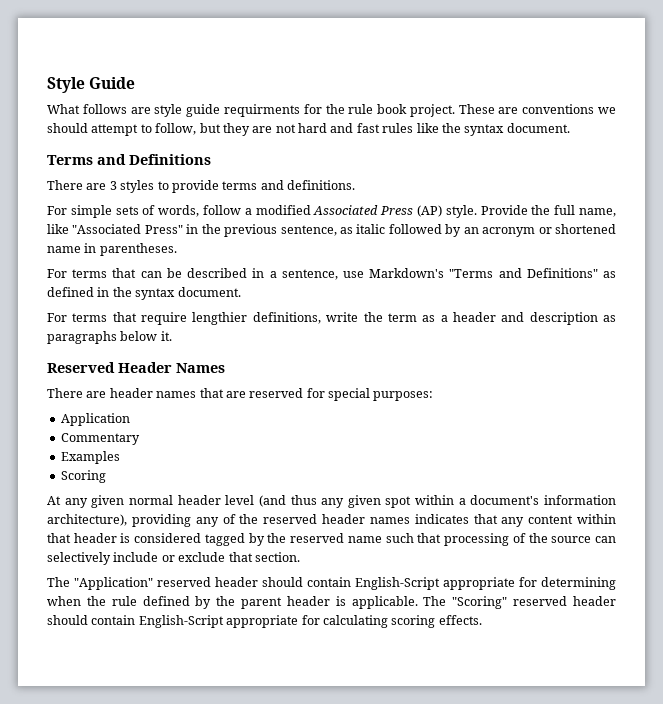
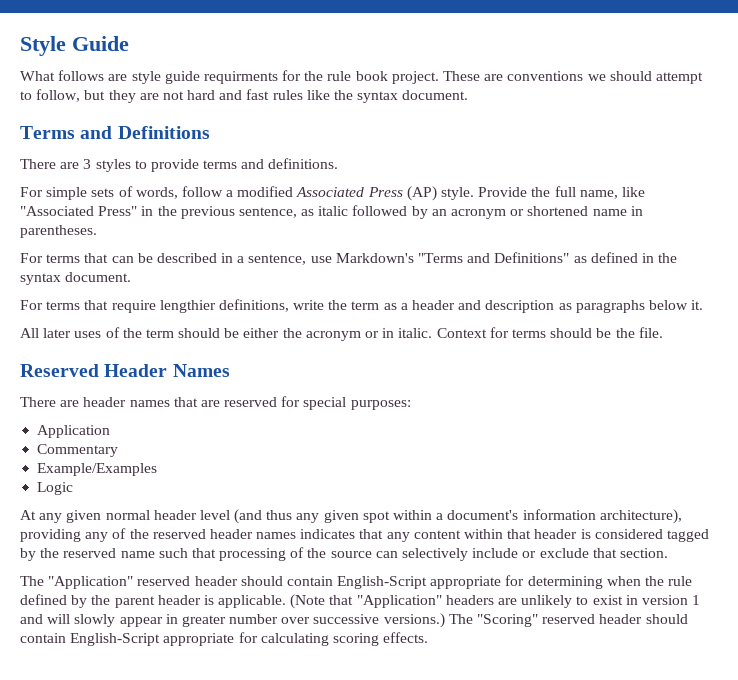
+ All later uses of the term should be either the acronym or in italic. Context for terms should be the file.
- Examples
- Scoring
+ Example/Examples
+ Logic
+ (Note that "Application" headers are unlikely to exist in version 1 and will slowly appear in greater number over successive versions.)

• _EXERCISE BRIEF_
Repeat all of the entries above word for word and omit the pictures.

• _WRITTEN REPLY_
+ All later uses of the term should be either the acronym or in italic. Context for terms should be the file.
- Examples
- Scoring
+ Example/Examples
+ Logic
+ (Note that "Application" headers are unlikely to exist in version 1 and will slowly appear in greater number over successive versions.)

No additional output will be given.